Air Transport: Surviving the Next Decade
Author: Dave Evans, Lithium VP, Social Strategy, Travel & Hospitality
Over the next ten years, a host of digital-first players along with online existing travel aggregators, travel service platforms, mobile apps and meta-search engines will significantly disrupt the industry. The ability to maintain control over passenger experience from consideration and booking to travel itself and the post-travel experience will seriously undermine your chances of locking in repeat customers. The pressure is on for airlines to compete and survive.

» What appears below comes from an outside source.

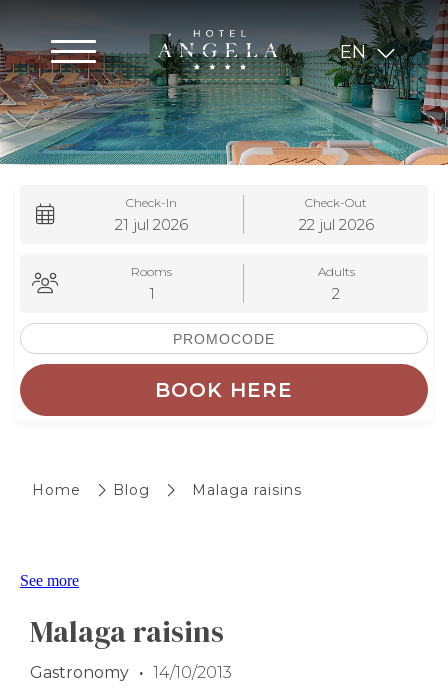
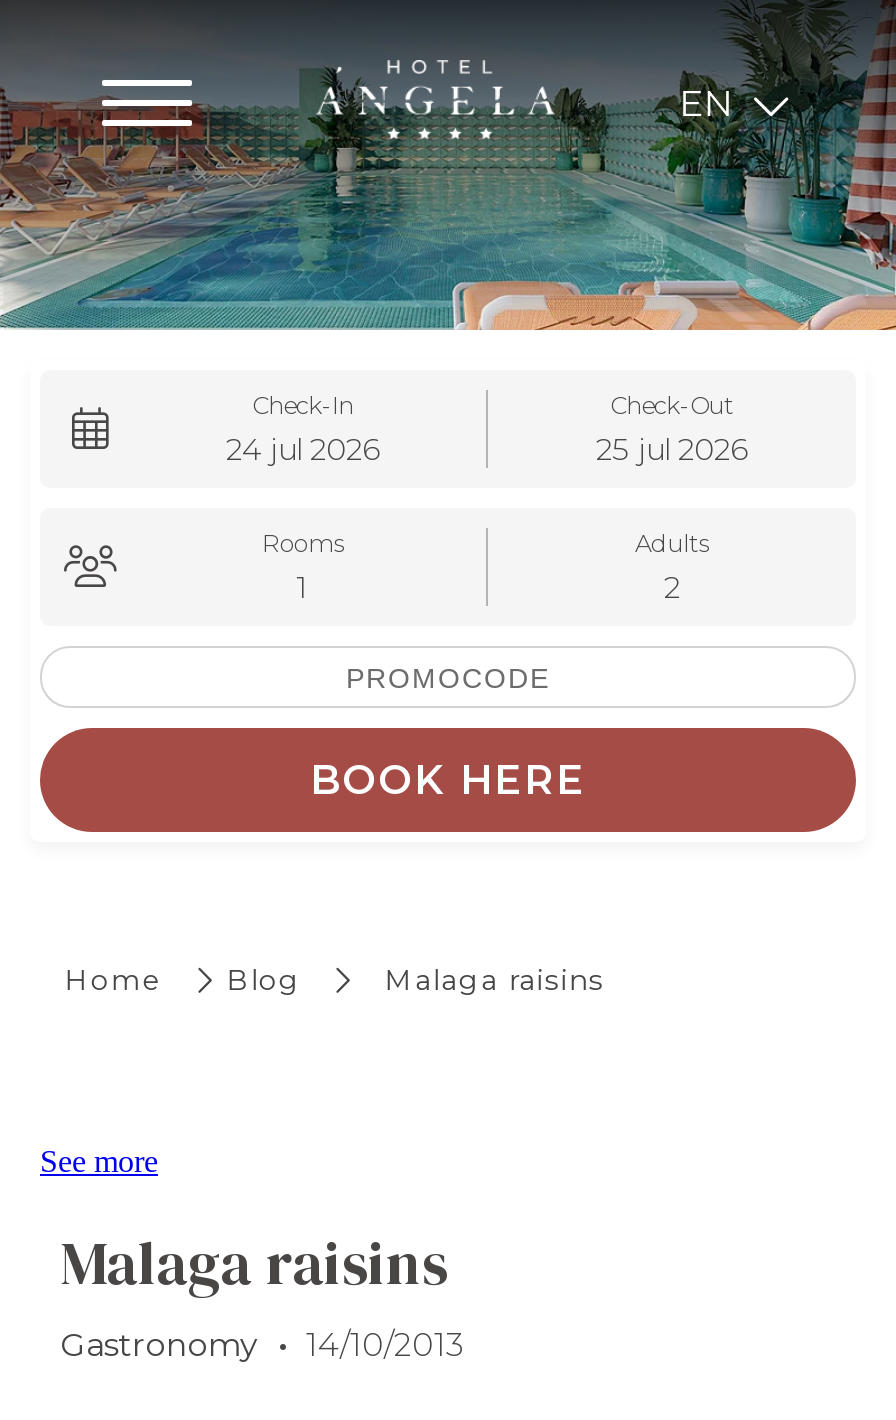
- 21 jul 2026
+ 24 jul 2026

- 22 jul 2026
+ 25 jul 2026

Survival depends on maintaining passenger loyalty in the face of this challenge. And loyalty is hard to come by, and even harder to retain – a Nielsen report shows that after one bad experience, 71 percent of British adults say they would switch to a different airline.3
Travelers are pressed for time and, as a result, frustration and anxiety often run high. If an airline cannot provide fast, responsive, accurate answers the moment a traveler needs them, then they’ll upset an already unhappy customer and likely further damage the relationship. Looking at our own customer data across leading global brands, there is a clear evidence that quicker response times to social inquires results in a higher likelihood of positive sentiment conversation during the interaction. Conversely, this means that if anything goes wrong that results in agents being overwhelmed by incoming social posts you can expect a marked decrease in customer happiness. Ouch.
Add to that the fact that almost all of these complaints are taking place on public-facing channels: travelers are interacting in real time, with real problems, and the threat of going viral is never more than a Tweet away. One bad interaction can lead to an angry reaction that will have a significant ripple effect, damaging the brand for months and years to come. To sustain customer satisfaction and prevent against these social media crises, airlines are on the line to deliver satisfying — if not amazing — digital customer experiences via both social and digital channels. But, as we’ve seen time and again, this is proving to be incredibly difficult. Why?
Most social media management (SMM) products weren’t built with the scale and logistical complexity of an airline in mind – thousands of questions pouring in from different channels, from different countries and time zones, all of which need to be routed to the right person with the right answer. And quickly. In fact, most SMM products don’t even tie in to the airline’s larger customer databases, which would let the airline quickly see whether the person tweeting at them is a rewards member or has flown with the airline recently. Like many industries, airlines often have the various components of a good social/digital function – but siloes within the organization (between customer service, ground and in-flight operations, reservations sales, etc.) can lead to challenges in responding quickly and nimbly.
For example, in a crisis caused by delayed flights it can be incredibly helpful to have a community of customers you can call upon to assist in responding to basic questions, so that customer service agents can focus on resolving issues that involve a customer’s personally identifiable information. But without an integrated community and automated routing in your social customer service platform, it won’t happen and that’s a massive missed opportunity. Without an automatic way to scale and provide a seamless experience to the traveler, airlines will not be able to compete effectively against competitors born in the digital age.
One word of caution: if you think that bots are the answer to scaling customer service, think again. While a good social media management platform will have the APIs to incorporate bots, you take a huge risk if you try to replace humans with bots. During a customer’s crisis, they want and need a human to interact with. Bots may be able to automatically route interactions and address basic questions, but they cannot replace the value of an empathetic human being on the other end of the tweet.
Empowering your social customer care with a solution that is designed with customer experience in mind positions you to draw on every resource at your disposal (your customers, agents, experts, and community advocates) to provide fast, easy and accurate customer service.
With airline traffic continuing to double every 15 years1, the predominance of travelers booking via mobile (expected to be 80 percent by 20192), and the growing trend toward travel industry revenue growth happening online5, airlines who optimize their ability to create amazing digital customer experiences for customers now will be able to stay ahead (and stay alive) during the next decade.